Problem details: An exact copy of each line below is needed, with no images in it.
BEGIN
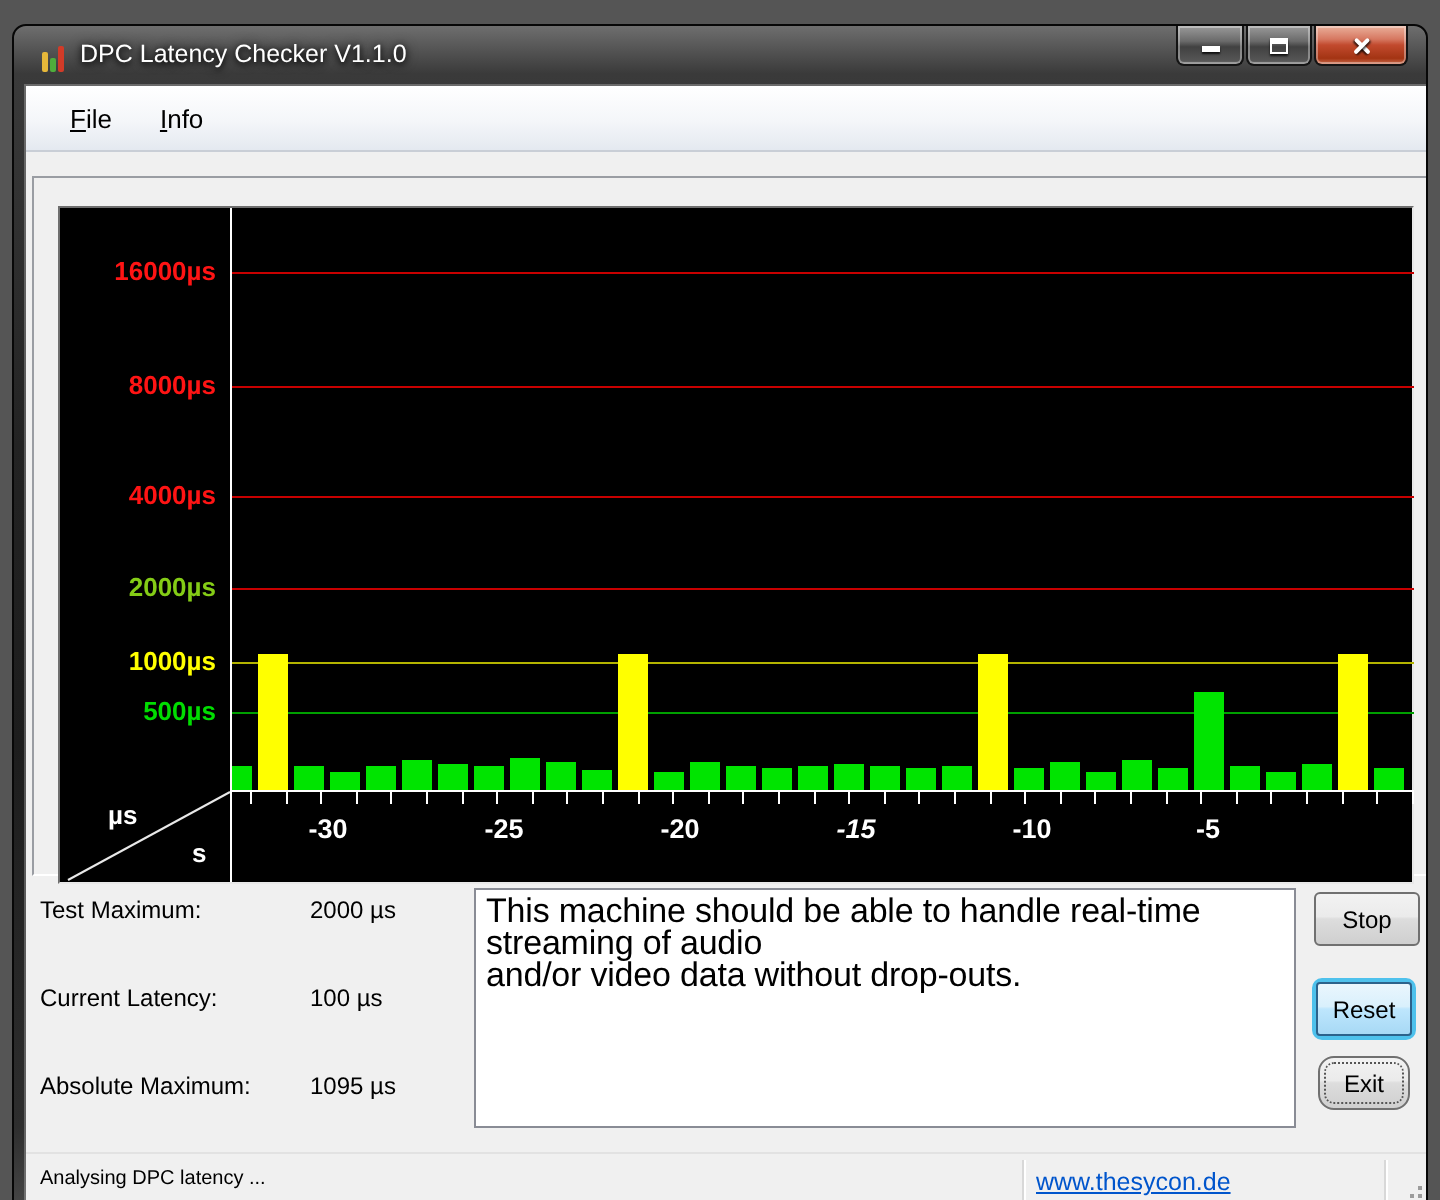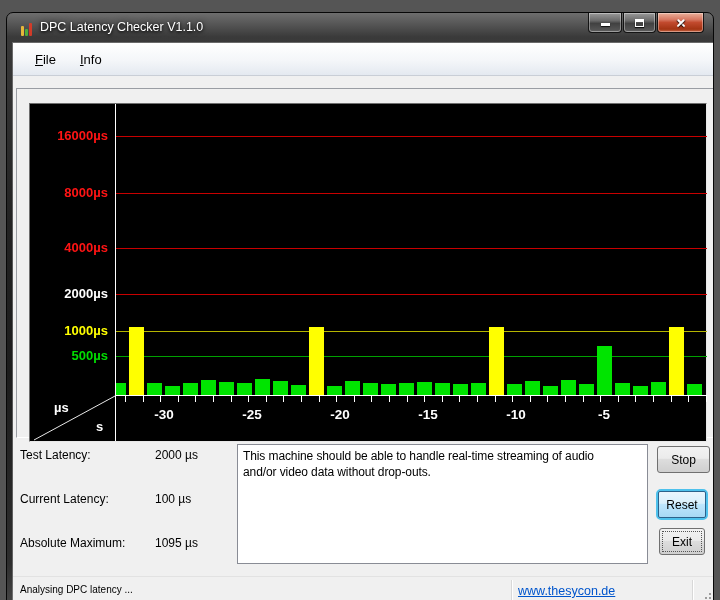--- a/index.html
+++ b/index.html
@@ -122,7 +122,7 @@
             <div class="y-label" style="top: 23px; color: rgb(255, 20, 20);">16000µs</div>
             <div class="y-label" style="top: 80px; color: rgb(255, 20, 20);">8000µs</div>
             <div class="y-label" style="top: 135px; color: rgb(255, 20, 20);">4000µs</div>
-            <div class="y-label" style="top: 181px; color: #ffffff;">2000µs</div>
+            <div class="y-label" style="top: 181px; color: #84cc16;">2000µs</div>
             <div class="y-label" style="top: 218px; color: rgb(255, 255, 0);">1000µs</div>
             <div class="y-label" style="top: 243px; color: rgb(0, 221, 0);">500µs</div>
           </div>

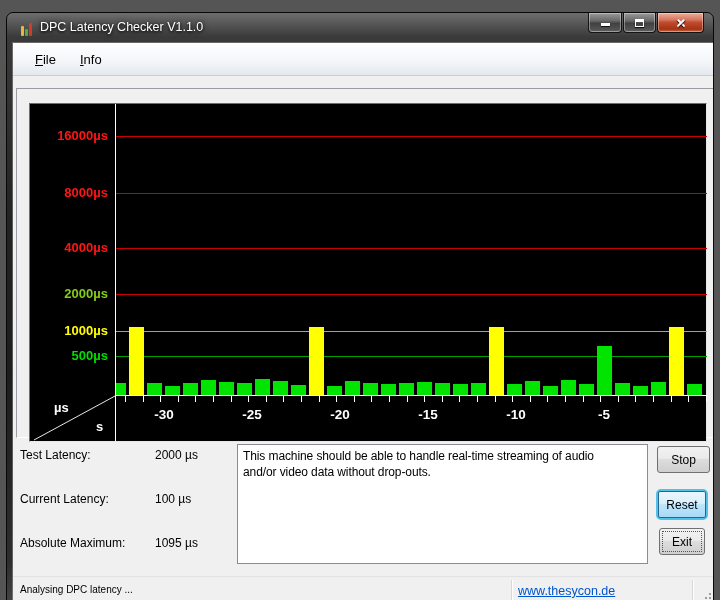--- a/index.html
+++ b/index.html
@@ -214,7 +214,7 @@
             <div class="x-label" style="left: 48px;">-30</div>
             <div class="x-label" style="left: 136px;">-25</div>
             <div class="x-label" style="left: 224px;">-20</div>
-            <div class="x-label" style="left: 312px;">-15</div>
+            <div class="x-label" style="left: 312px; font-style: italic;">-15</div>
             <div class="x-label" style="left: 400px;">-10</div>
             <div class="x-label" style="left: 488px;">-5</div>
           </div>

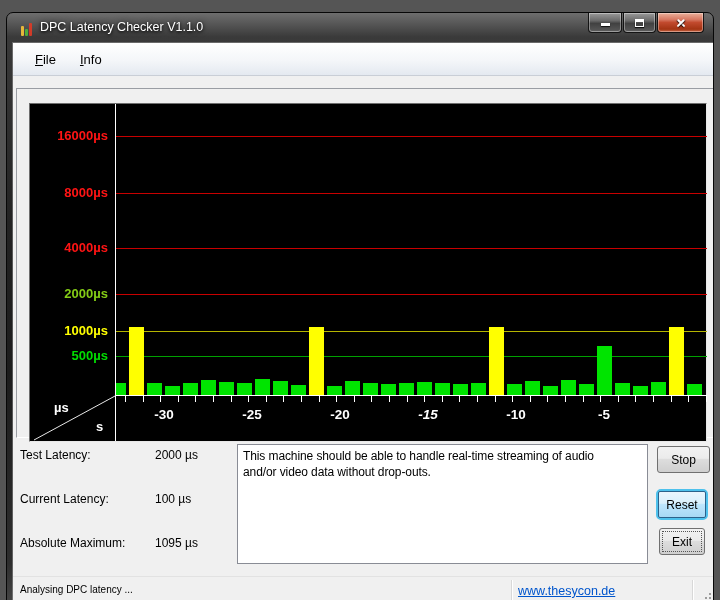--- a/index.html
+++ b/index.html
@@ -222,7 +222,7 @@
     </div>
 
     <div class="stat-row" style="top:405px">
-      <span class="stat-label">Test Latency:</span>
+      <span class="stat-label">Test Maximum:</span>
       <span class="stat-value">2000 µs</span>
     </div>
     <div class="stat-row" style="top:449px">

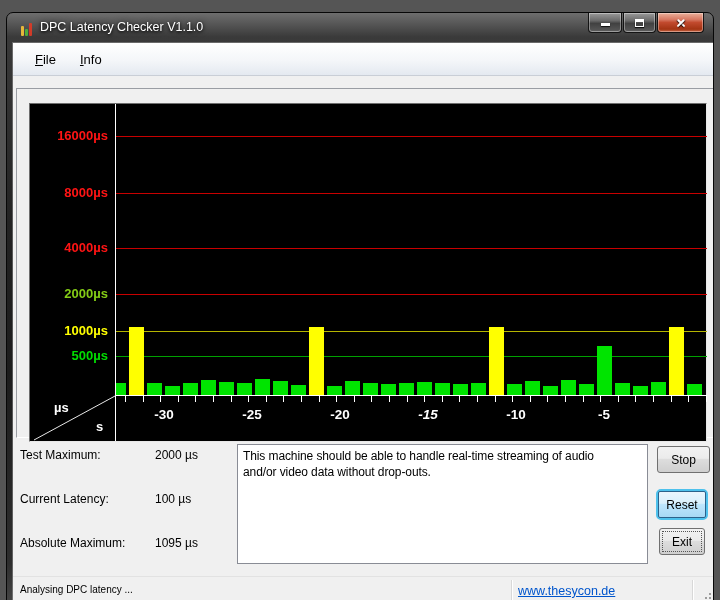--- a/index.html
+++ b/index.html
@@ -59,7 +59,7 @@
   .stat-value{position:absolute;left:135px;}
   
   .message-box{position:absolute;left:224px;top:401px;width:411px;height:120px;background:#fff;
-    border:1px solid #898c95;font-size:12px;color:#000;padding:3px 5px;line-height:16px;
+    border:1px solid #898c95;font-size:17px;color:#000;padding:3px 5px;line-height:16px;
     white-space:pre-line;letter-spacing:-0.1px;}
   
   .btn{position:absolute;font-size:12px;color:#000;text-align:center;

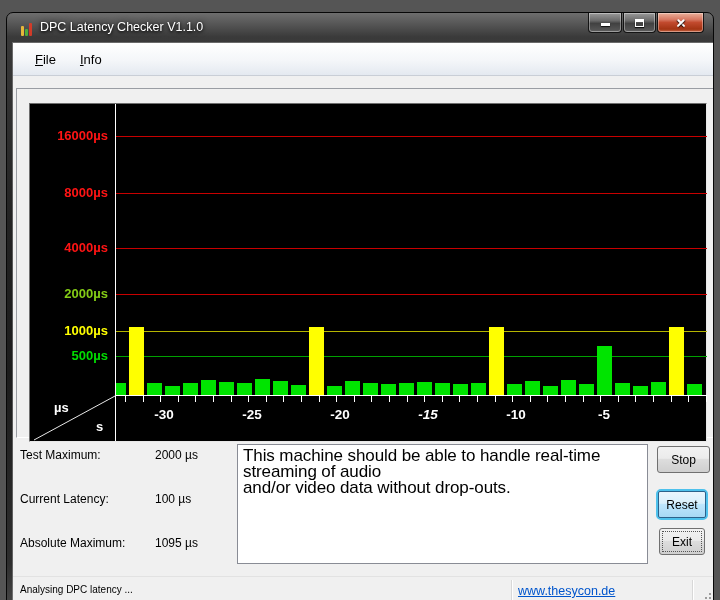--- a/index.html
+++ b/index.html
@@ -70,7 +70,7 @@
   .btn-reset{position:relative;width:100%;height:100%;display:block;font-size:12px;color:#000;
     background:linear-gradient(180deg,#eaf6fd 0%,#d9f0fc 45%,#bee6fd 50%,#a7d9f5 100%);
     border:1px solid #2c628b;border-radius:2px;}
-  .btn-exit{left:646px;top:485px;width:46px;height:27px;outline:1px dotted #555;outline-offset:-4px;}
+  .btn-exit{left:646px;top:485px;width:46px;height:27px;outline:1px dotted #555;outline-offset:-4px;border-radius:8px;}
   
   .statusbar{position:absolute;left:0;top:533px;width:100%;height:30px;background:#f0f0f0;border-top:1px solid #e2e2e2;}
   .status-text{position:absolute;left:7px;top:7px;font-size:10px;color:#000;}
END
Answer to this task:
--- a/index.html
+++ b/index.html
@@ -122,7 +122,7 @@
             <div class="y-label" style="top: 23px; color: rgb(255, 20, 20);">16000µs</div>
             <div class="y-label" style="top: 80px; color: rgb(255, 20, 20);">8000µs</div>
             <div class="y-label" style="top: 135px; color: rgb(255, 20, 20);">4000µs</div>
-            <div class="y-label" style="top: 181px; color: #ffffff;">2000µs</div>
+            <div class="y-label" style="top: 181px; color: #84cc16;">2000µs</div>
             <div class="y-label" style="top: 218px; color: rgb(255, 255, 0);">1000µs</div>
             <div class="y-label" style="top: 243px; color: rgb(0, 221, 0);">500µs</div>
           </div>

--- a/index.html
+++ b/index.html
@@ -214,7 +214,7 @@
             <div class="x-label" style="left: 48px;">-30</div>
             <div class="x-label" style="left: 136px;">-25</div>
             <div class="x-label" style="left: 224px;">-20</div>
-            <div class="x-label" style="left: 312px;">-15</div>
+            <div class="x-label" style="left: 312px; font-style: italic;">-15</div>
             <div class="x-label" style="left: 400px;">-10</div>
             <div class="x-label" style="left: 488px;">-5</div>
           </div>

--- a/index.html
+++ b/index.html
@@ -222,7 +222,7 @@
     </div>
 
     <div class="stat-row" style="top:405px">
-      <span class="stat-label">Test Latency:</span>
+      <span class="stat-label">Test Maximum:</span>
       <span class="stat-value">2000 µs</span>
     </div>
     <div class="stat-row" style="top:449px">

--- a/index.html
+++ b/index.html
@@ -59,7 +59,7 @@
   .stat-value{position:absolute;left:135px;}
   
   .message-box{position:absolute;left:224px;top:401px;width:411px;height:120px;background:#fff;
-    border:1px solid #898c95;font-size:12px;color:#000;padding:3px 5px;line-height:16px;
+    border:1px solid #898c95;font-size:17px;color:#000;padding:3px 5px;line-height:16px;
     white-space:pre-line;letter-spacing:-0.1px;}
   
   .btn{position:absolute;font-size:12px;color:#000;text-align:center;

--- a/index.html
+++ b/index.html
@@ -70,7 +70,7 @@
   .btn-reset{position:relative;width:100%;height:100%;display:block;font-size:12px;color:#000;
     background:linear-gradient(180deg,#eaf6fd 0%,#d9f0fc 45%,#bee6fd 50%,#a7d9f5 100%);
     border:1px solid #2c628b;border-radius:2px;}
-  .btn-exit{left:646px;top:485px;width:46px;height:27px;outline:1px dotted #555;outline-offset:-4px;}
+  .btn-exit{left:646px;top:485px;width:46px;height:27px;outline:1px dotted #555;outline-offset:-4px;border-radius:8px;}
   
   .statusbar{position:absolute;left:0;top:533px;width:100%;height:30px;background:#f0f0f0;border-top:1px solid #e2e2e2;}
   .status-text{position:absolute;left:7px;top:7px;font-size:10px;color:#000;}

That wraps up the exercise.